> [ASSIGNED TASK]
An exact copy of the records is needed; please leave the images out.

[DATA SHOWN]

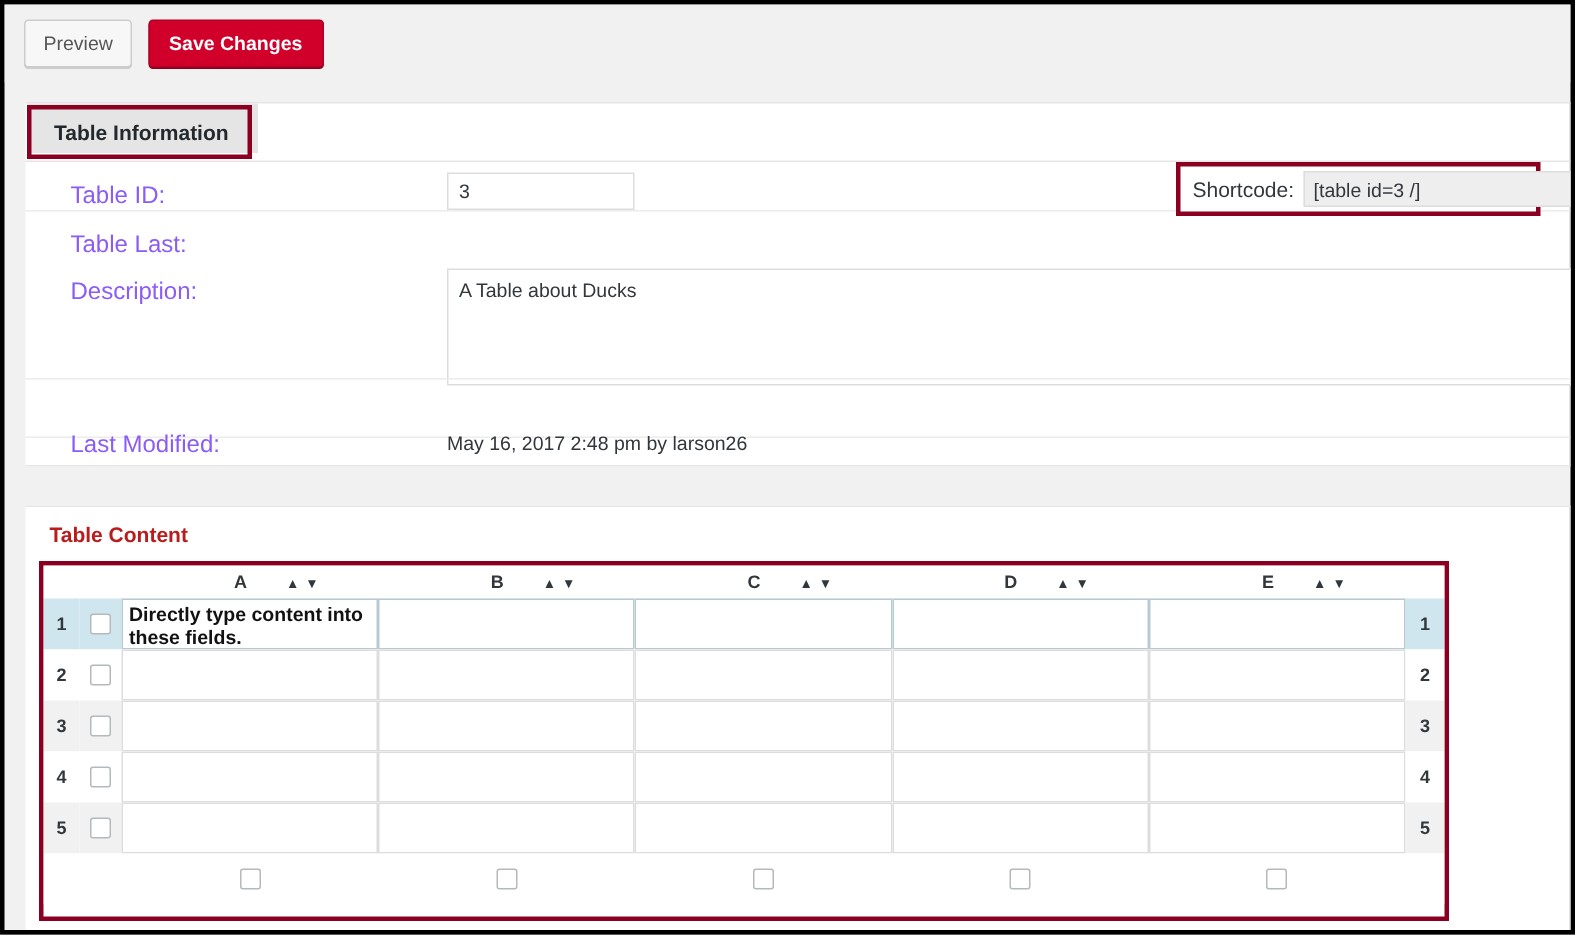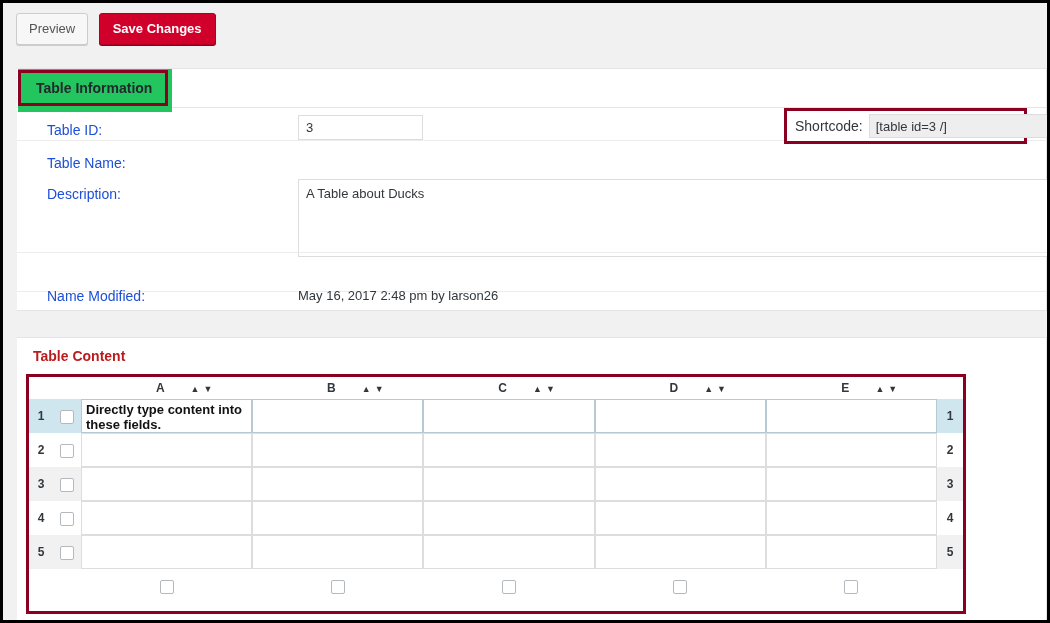"Table Information" .panel-title { background: #22c55e -> #e5e5e5; padding: 11px 20px 16px 18px -> 11px 20px 6px 18px }
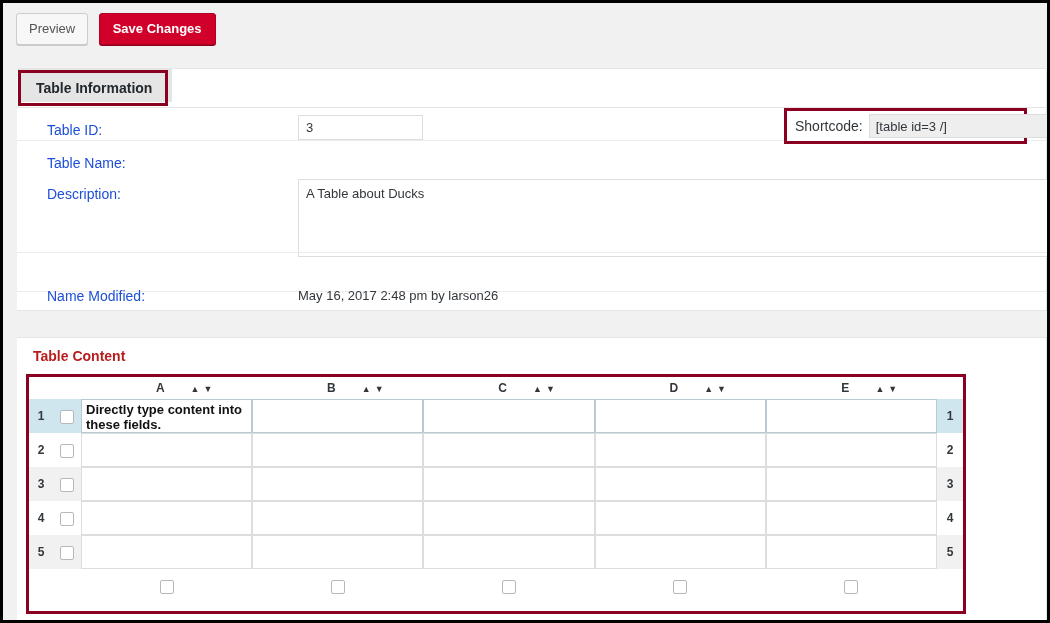"Table ID:" .f-label { color: #1d4ed8 -> #8b5cf6; font-size: 14px -> 16px }
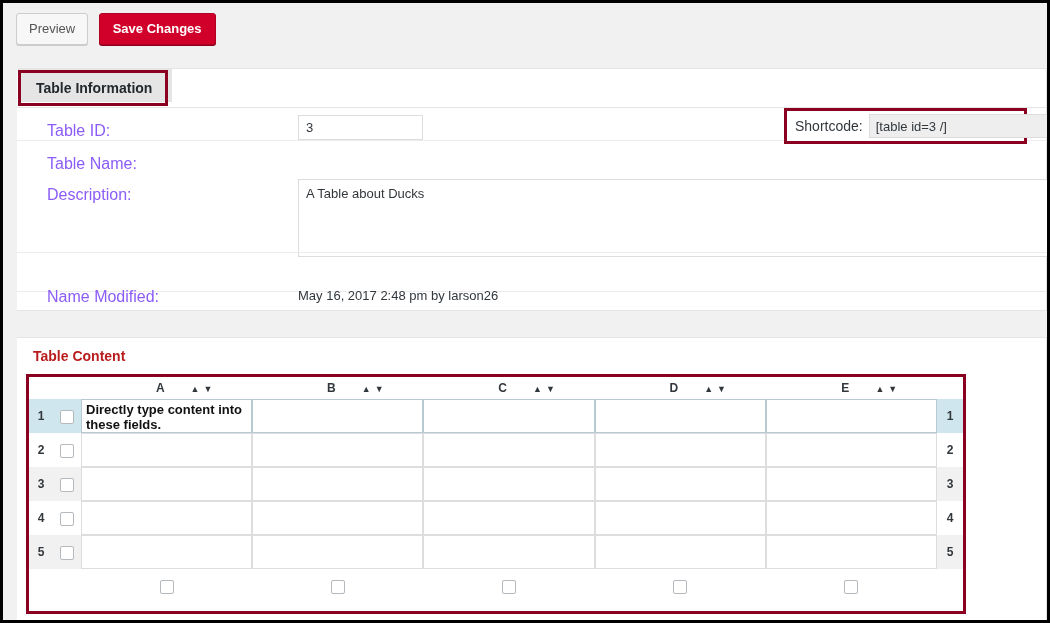"Table Name:" div.f-label { text: Name -> Last }
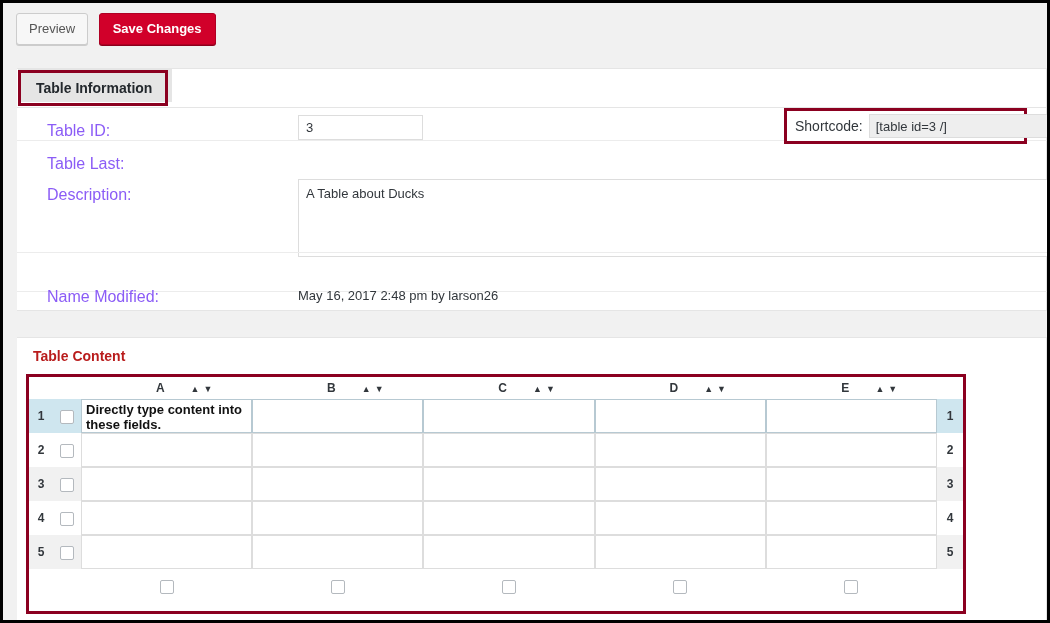"Name Modified:" div.f-label { text: Name -> Last }
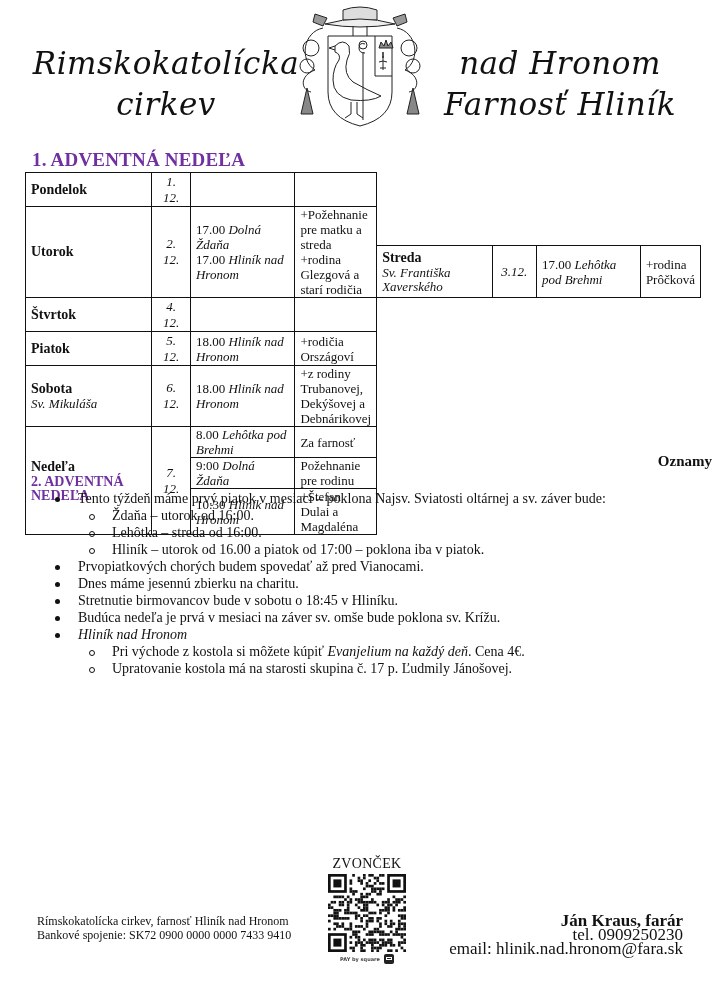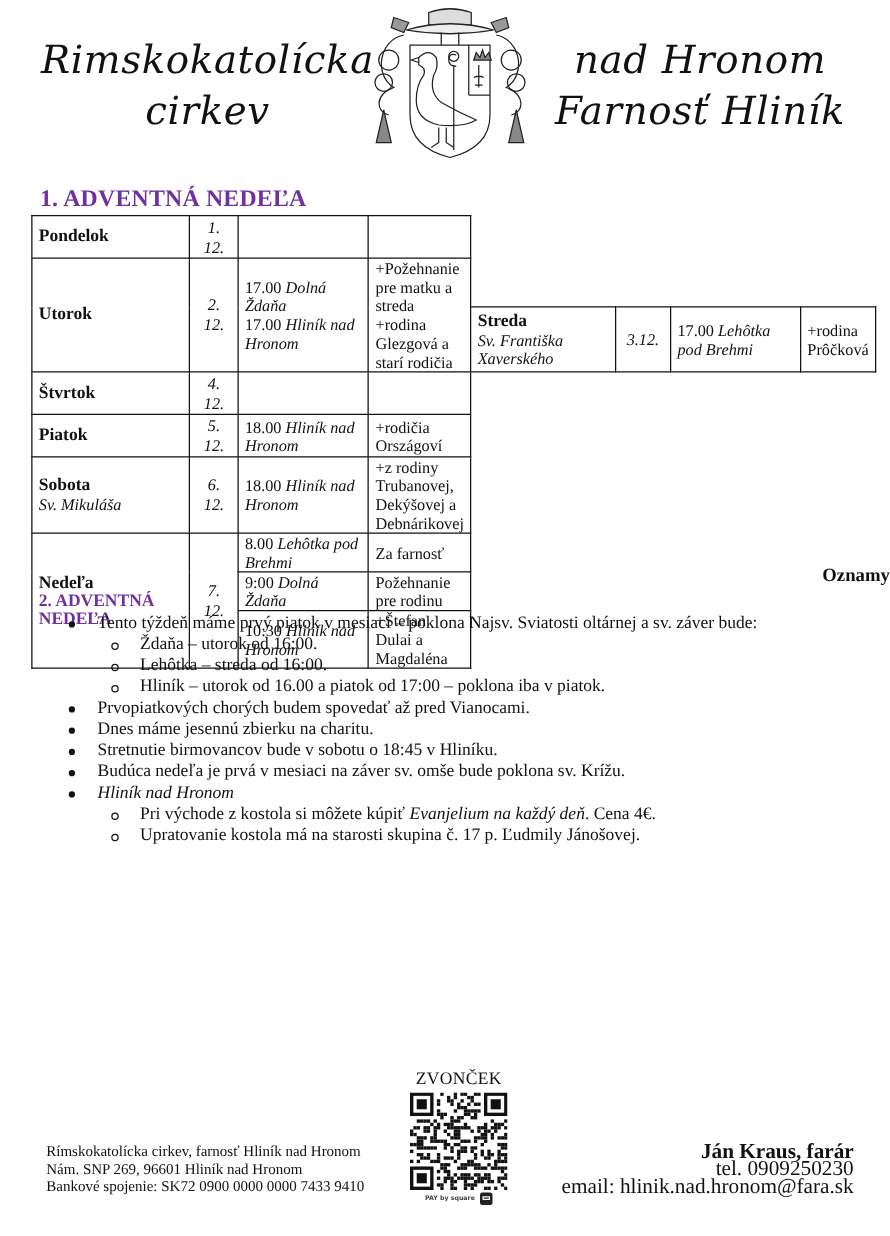"Rimskokatolícka" .title-left, .title-right { top: 28px -> 43px }
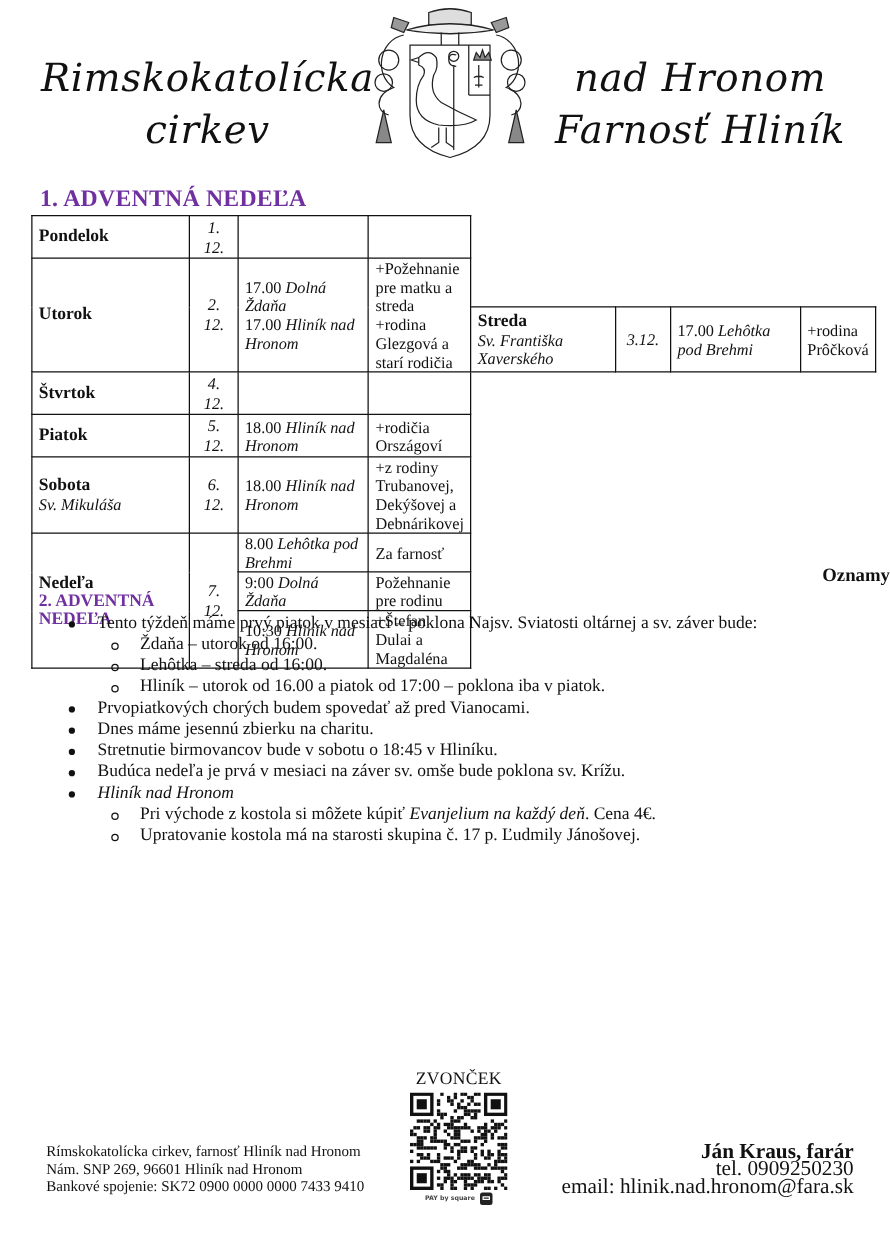"Nám. SNP 269, 96601 Hliník" div { html: <div>Nám. SNP 269, 96601 Hliník nad Hronom</div> -> none }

[/DATA SHOWN]

> [REPLY TO THE TASK]
"Table Information" .panel-title { background: #22c55e -> #e5e5e5; padding: 11px 20px 16px 18px -> 11px 20px 6px 18px }
"Table ID:" .f-label { color: #1d4ed8 -> #8b5cf6; font-size: 14px -> 16px }
"Table Name:" div.f-label { text: Name -> Last }
"Name Modified:" div.f-label { text: Name -> Last }
"Rimskokatolícka" .title-left, .title-right { top: 28px -> 43px }
"Nám. SNP 269, 96601 Hliník" div { html: <div>Nám. SNP 269, 96601 Hliník nad Hronom</div> -> none }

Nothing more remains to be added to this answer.